If you aren't cutting on it, any curing oil, like Tung or Waterlox or Rockler Salad Bowl is food safe (rolling dough, for instance) once it's cured. When you want to chop on it, the reqs are different. Then I'd use something like plain food grade mineral oil or the mineral oil/beeswax mixture.
I recently bought the Forhoja kitchen cart, which came with the instruction to oil the wood surface so it'll last longer - with Behandla oil. What the manual didn't specify was - oil only the counter top, and nothing else!
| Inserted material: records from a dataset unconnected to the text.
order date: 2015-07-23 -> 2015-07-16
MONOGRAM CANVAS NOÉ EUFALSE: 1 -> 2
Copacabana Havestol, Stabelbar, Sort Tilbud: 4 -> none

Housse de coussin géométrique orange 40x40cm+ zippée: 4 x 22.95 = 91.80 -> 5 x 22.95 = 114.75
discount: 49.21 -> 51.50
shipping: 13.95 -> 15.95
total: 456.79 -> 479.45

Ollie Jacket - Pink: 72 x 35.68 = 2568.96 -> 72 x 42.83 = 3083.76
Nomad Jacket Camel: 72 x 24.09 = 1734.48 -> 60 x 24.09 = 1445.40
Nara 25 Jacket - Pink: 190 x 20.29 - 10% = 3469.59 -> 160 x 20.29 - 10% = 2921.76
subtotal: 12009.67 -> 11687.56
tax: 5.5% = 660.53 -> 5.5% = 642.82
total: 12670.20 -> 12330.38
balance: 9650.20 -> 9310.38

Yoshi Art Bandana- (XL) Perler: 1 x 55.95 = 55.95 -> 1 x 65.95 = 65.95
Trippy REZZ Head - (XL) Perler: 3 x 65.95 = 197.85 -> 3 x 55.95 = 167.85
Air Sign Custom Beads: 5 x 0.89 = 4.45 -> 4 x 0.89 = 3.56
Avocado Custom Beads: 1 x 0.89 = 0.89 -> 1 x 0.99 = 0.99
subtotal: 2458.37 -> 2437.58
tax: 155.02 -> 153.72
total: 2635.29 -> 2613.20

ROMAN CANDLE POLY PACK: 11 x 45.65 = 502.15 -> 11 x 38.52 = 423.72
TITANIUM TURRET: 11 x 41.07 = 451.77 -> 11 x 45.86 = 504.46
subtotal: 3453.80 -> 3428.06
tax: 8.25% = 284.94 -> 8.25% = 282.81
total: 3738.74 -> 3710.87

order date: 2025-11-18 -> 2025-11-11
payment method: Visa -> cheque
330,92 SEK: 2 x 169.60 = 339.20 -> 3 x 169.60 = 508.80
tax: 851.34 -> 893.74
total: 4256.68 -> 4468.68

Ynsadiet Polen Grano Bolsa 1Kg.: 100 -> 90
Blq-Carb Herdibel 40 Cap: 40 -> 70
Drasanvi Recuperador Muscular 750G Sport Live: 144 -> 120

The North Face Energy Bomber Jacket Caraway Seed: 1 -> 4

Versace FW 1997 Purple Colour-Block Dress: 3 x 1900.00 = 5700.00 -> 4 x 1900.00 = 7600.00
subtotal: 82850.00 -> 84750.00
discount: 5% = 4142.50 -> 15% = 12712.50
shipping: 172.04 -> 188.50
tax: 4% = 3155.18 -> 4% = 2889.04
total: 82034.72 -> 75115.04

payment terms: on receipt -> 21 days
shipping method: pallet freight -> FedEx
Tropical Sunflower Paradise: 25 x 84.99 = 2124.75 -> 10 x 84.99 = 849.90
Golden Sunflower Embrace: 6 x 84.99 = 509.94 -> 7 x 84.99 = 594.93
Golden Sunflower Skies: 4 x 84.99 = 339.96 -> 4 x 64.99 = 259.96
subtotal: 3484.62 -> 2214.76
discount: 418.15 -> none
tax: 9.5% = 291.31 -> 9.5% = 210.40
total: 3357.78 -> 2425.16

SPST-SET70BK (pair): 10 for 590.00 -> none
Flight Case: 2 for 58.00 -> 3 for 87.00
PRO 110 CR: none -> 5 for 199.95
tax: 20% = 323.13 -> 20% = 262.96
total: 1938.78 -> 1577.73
I made the mistake of oiling every part of the wooden cart, which, apart from the counter top, is made of wood that has been treated with acrylic lacquer! So what I have now is a Forhoja trolley with sticky legs, shelves and drawers.
How can I remove dried Behandla goop from wood that has been acrylic-lacquered, without removing the lacquer underneath and stripping the wood altogether?
Thanks for all the help folks! I did my first coat in a cool solarium and the beeswax was all clumpy! Urgh. I have cranked the heat up and my 5 year old has been having fun warming it with a hair dryer. Now to get some buffing rags to rub it down! Here's hoping!
Question though. Why did someone suggest to wet the Numerar counter top before applying the Behandler? Isn't it aleadty at the right moisture when the plastic wrap is removed?